Is there a better and faster way how to get the chisel flat than just using the diamond stone or should I just buy better chisels because these are way off?
Do you know some good videos on how to pare the tenons square and plumb so that I do not ruin my workbench? As you can see there would be a big unsightly gap on the shoulder if I left it as it is. I did not cut any mortices yet, so I can still remove materials from the tenons to repair them without making them too small. Also, you can see that the shoulder line (horizontal) is not uniform, but wavy. 




Thank you.


----------



## Jameshow (4 Dec 2021)

How about 50mm chisel? 

Cheers James


----------



## thetyreman (4 Dec 2021)

I would look at how you are marking out the tenon, there should a clear visible line which is your guide, for that I like using a cutting gauge, the type with an oval shaped blade which creates a very clean line and is extremely accurate, I also like to use a pairing chisel for removing the waste followed by a router plane for the very final surface to make sure it's dead parallel to the face, I don't know if any of that helps but good luck, that bench looks like it'll be very sturdy and built to last.


----------



## Jacob (4 Dec 2021)

Flat chisels not likely to make any difference. It's a popular delusion.
I'd cut the mortice first and then see how the tenon fits. Pare off wood where it's a tight fit - from the tenon, or the mortice, or the shoulders, as necessary.
No coincidence but a long paring chisel could help, say 25mm wide. The length gives you more control over the cut and being not too wide makes it easier, though not essential - any old chisels will do, not too wide.
You are working to a slightly peculiar design - are you following all the basic rues about face and edge marks, gauging from face and edge etc?


----------



## tibi (4 Dec 2021)

Jameshow said:


> How about 50mm chisel?
> 
> Cheers James


The board is 40 mm thick, so I have only 2 mm missing. But I am able to buy a 50 mm chisel, if it would make a significant difference.


----------



## Jacob (4 Dec 2021)

tibi said:


> .... But I am able to buy a 50 mm chisel, if it would make a significant difference.

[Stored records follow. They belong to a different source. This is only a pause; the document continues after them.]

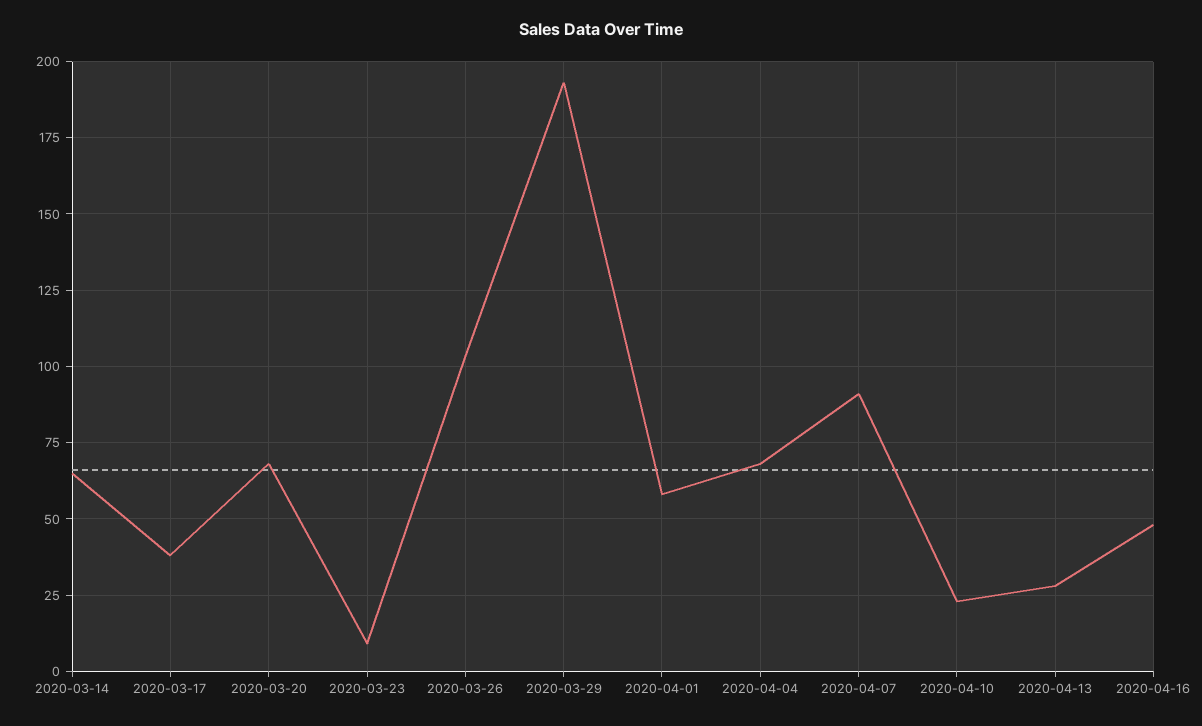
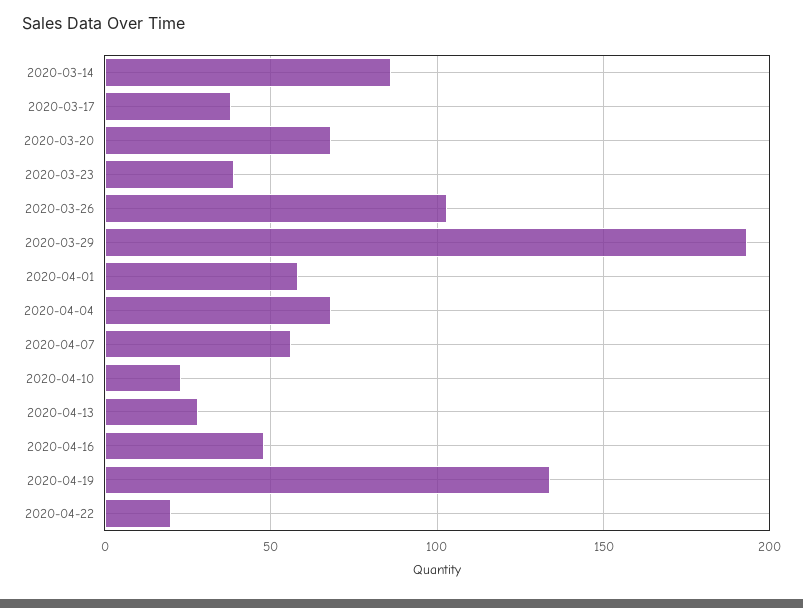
2020-03-14: 65 -> 85
2020-03-23: 10 -> 40
2020-04-07: 90 -> 55
2020-04-19: none -> 135
2020-04-22: none -> 20

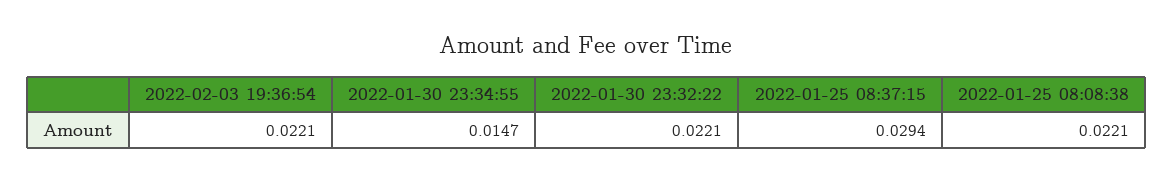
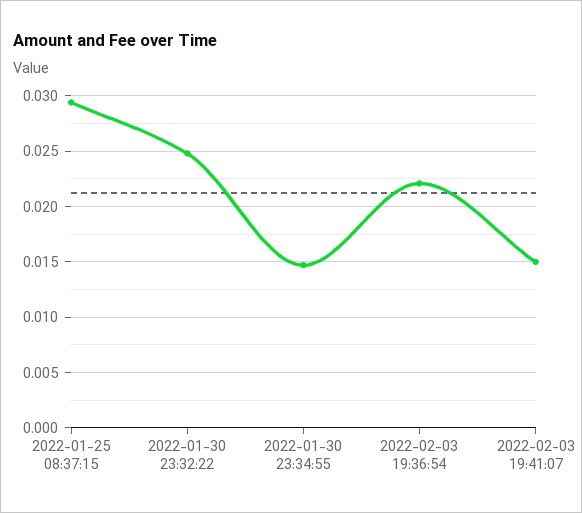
2022-01-30 23:32:22: 0.0221 -> 0.025
2022-01-25 08:08:38: 0.0221 -> none
2022-02-03 19:41:07: none -> 0.015

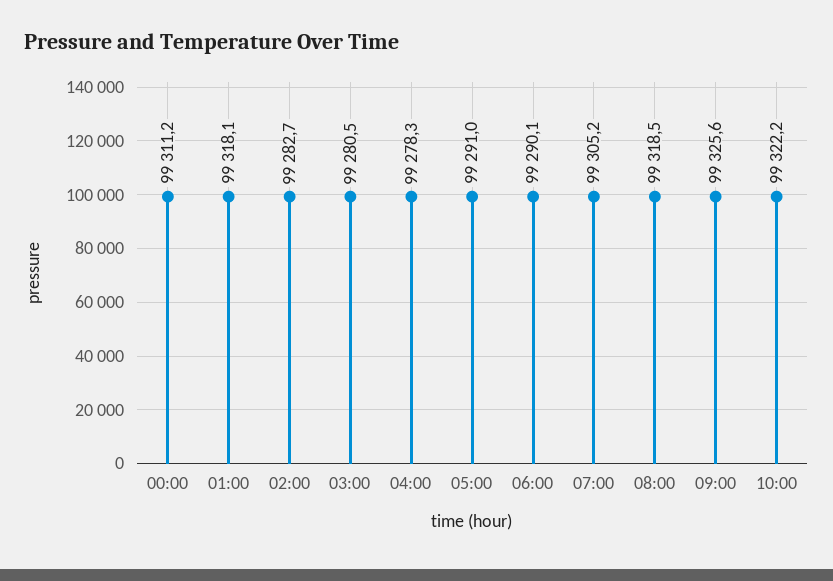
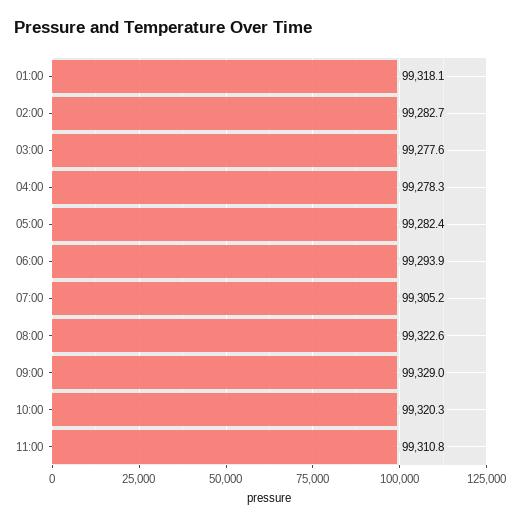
00:00: 99311.2 -> none
03:00: 99280.5 -> 99277.6
05:00: 99291 -> 99282.4
06:00: 99290.1 -> 99293.9
08:00: 99318.5 -> 99322.6
09:00: 99325.6 -> 99329
10:00: 99322.2 -> 99320.3
11:00: none -> 99310.8

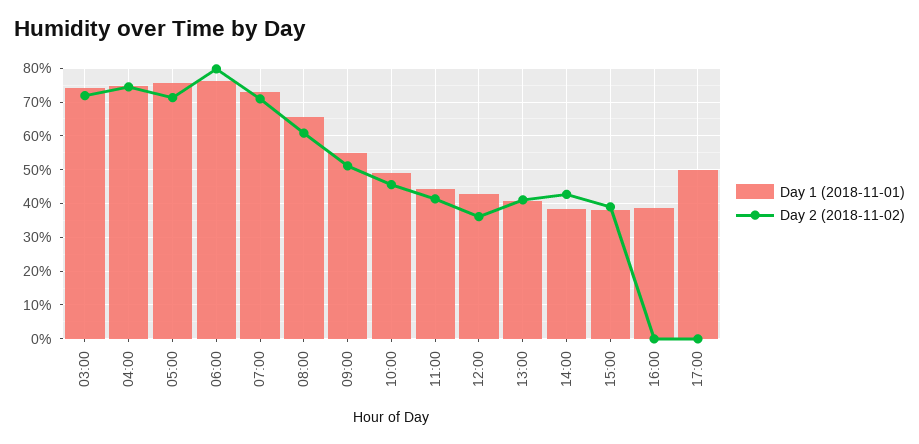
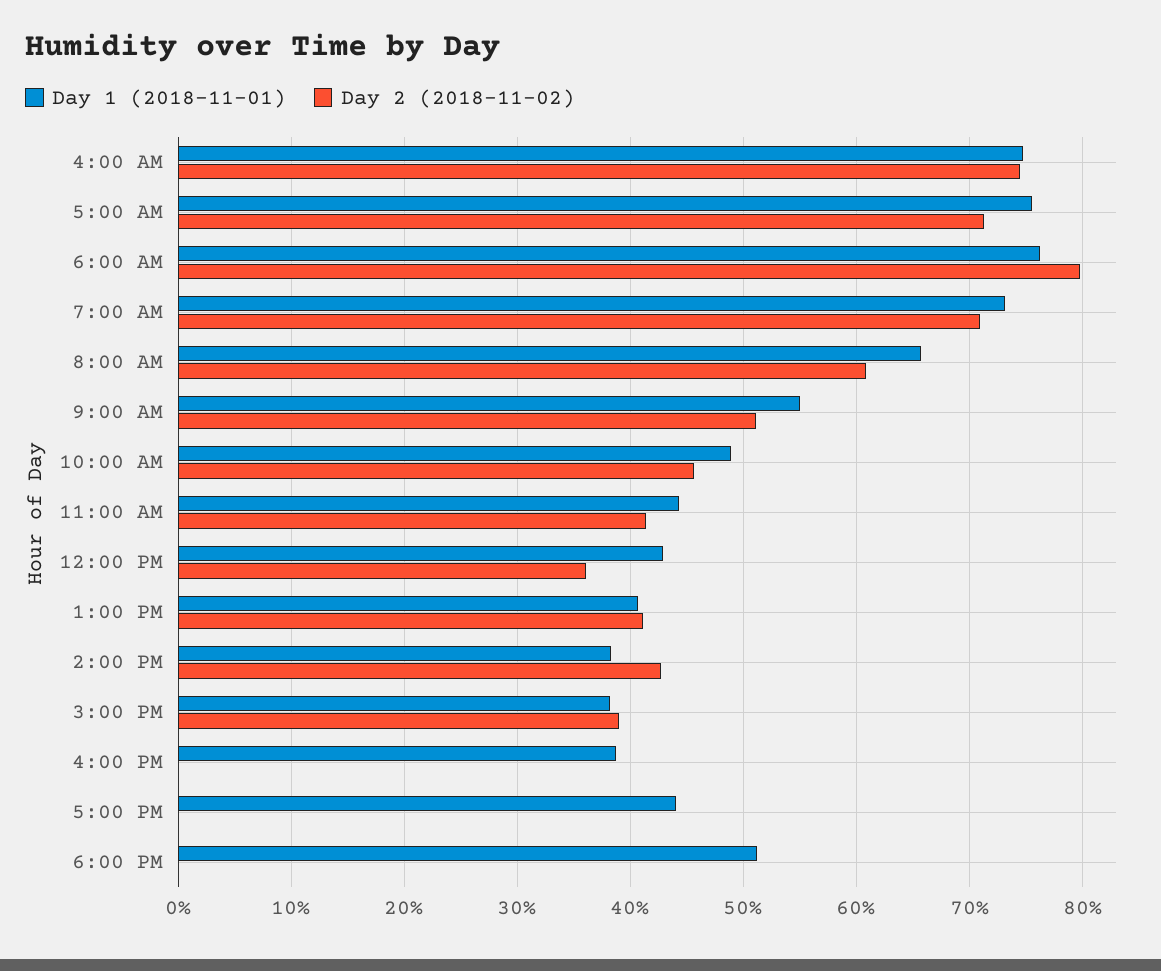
Day 1 (2018-11-01), 03:00: 74 -> none
Day 2 (2018-11-02), 03:00: 72 -> none
Day 1 (2018-11-01), 17:00: 50 -> 44
Day 1 (2018-11-01), 6:00 PM: none -> 51
Day 2 (2018-11-02), 6:00 PM: none -> 0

No don't do it. If it's difficult go narrower not wider.
Aim at fitting tenon to mortice rather than getting one perfect then the other.


----------



## tibi (4 Dec 2021)

thetyreman said:


> I would look at how you are marking out the tenon, there should a clear visible line which is your guide, for that I like using a cutting gauge, the type with an oval shaped blade which creates a very clean line and is extremely accurate, I also like to use a pairing chisel for removing the waste followed by a router plane for the very final surface to make sure it's dead parallel to the face, I don't know if any of that helps but good luck, that bench looks like it'll be very sturdy and built to last.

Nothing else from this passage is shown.